Bibi. N. İslimyeli (haz.), Türk Plastik Sanatçıları, Ankara, 1967; N. İslimyeli, Asker Ressamlar ve Ekoller, Ankara, 1965.
AHMET ÖZEL
BEYAZIT DEVLET KÜTÜPHANESİ
Beyazıt'ta Kültür Bakanlığı Kütüphaneler ve Yayımlar Genel Müdürlüğü'ne bağlı kütüphane. Derleme Kanunu ve diğer yollarla gelen her tür yayını eksiksiz toplamak, düzenlemek, kullanıma sunmak ve geleceğe aktarmak amacıyla çalışır. 1961'den beri bugünkü adıyla anılmaktadır.
Türkiye'de devlet eliyle kurulan ilk genel kütüphanedir, ilk binası 1506'da yapılan Bayezid Külliyesi imaretinin bir bölümüdür. 1869'da Maârif-i Umûmiye Nizamnamesi'nin çıkarılışından sonra İstanbul'da genel bir kütüphane kurmak amacıyla Sadrazam Said Paşa ve Maarif Nazırı Mustafa Nuri Paşa, evvelce ahır olarak kullanılan imaretin Maarif Nezareti'ne devrini sağladılar. 27 Eylül 1882'de başlayan onarım için II. Abdül-hamid'in de özel bütçesinden katkıda bulunduğu kütüphane 24 Haziran 1884' te Kütüphane-i Umumi-i Osmani adıyla resmen açıldı.
İlk kitabı, açıldığı gün bağışlanan bir Naima Tarihi olan kütüphanenin kitap mevcudu 1888'de 7.068'e ulaşmıştı. 1300 tarihli bir belgede telif ve tercüme olarak yayımlanan her eserden bir nüshanın kütüphaneye alınmasının öngörülmesi, kurumun Avrupa ülkelerindeki milli kütüphanelerin işlevini üstlenmesinin amaçlandığını göstermektedir. Kütüphanenin gelişmesine hizmeti geçmiş yöneticiler olarak Hoca Tahsin Efendi (1884-1913), İsmail Saib Sencer (1913-1939), Necati Lugal (1939-1943), Saadettin Nüzhet Ergun (1943-1946), Muzaffer Gökman (1946-1977) sayılabilir.

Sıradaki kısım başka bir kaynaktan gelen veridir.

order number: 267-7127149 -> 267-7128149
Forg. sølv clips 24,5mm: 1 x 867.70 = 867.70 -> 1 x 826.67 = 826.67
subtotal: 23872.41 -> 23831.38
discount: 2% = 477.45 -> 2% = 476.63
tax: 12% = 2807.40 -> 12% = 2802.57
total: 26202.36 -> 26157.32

Balkan Savaşı (1912-1913) sırasında savaş bölgelerinden kaçırılabilen çok sayıda kitabın kütüphaneye devredilmesi üzerine kütüphane bir depoya dönüştü. Cumhuriyet'in kuruluşundan sonra, Beyazıt Umumi Kütüphanesi adını alan kütüphaneye imaretin bir bölümünün daha tahsis edilmesiyle sıkışıklık bir ölçüde giderildi. 1934'te Basma Yazı ve Resimleri Derleme Kanunu'nun yürürlüğe girmesinden sonra Türkiye'de yayımlanan her eserden bir nüshanın kütüphaneye gelmeye başlaması üzerine kütüp-
hanenin koleksiyonu hızla arttı ve yer darlığı baş gösterdi. 1945'te 100.000 dermesinin ancak 30.000'i okuyucu hizmetine sunulabilmişti. 1946'da mevcut bina onarılarak kullanım alanı genişletildi; 1974'te bitişikteki eski Dişçilik Mektebi de kütüphaneye tahsis edildi. Onarımına 1979'da başlanabilen Dişçilik Mektebi binası 1984'te hizmete girdi.

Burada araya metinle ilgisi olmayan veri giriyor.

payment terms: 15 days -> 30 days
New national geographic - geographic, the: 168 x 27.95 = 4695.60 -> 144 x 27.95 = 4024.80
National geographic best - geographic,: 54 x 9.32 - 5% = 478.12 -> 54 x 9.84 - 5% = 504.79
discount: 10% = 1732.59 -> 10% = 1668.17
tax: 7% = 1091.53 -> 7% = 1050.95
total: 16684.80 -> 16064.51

Türkiye'de uluslararası nitelikte ilk kataloglama çalışmasına 1939'da Beyazıt Kütüphanesi'nde başlandı. Yazar ve kitap adına göre düzenlenen iki katalog 1944'te tamamlandı. Beyazıt Kütüphanesi'nin yol göstericiliğinde yeni bir zihniyetin atılımı sayılan kataloglama çalışmasını önemseyen Maarif Vekâleti de ilk Türk kataloglama kurallarını içeren kılavuzu yayımladı. Bu arada Dewey Onlu Tasnif Sistemi'nin 1950'de kabulüyle kütüphanede konu katalogunun açılış töreninin yapılışı, o günün kütüphanecilik anlayışı içinde önemli olaylardandı.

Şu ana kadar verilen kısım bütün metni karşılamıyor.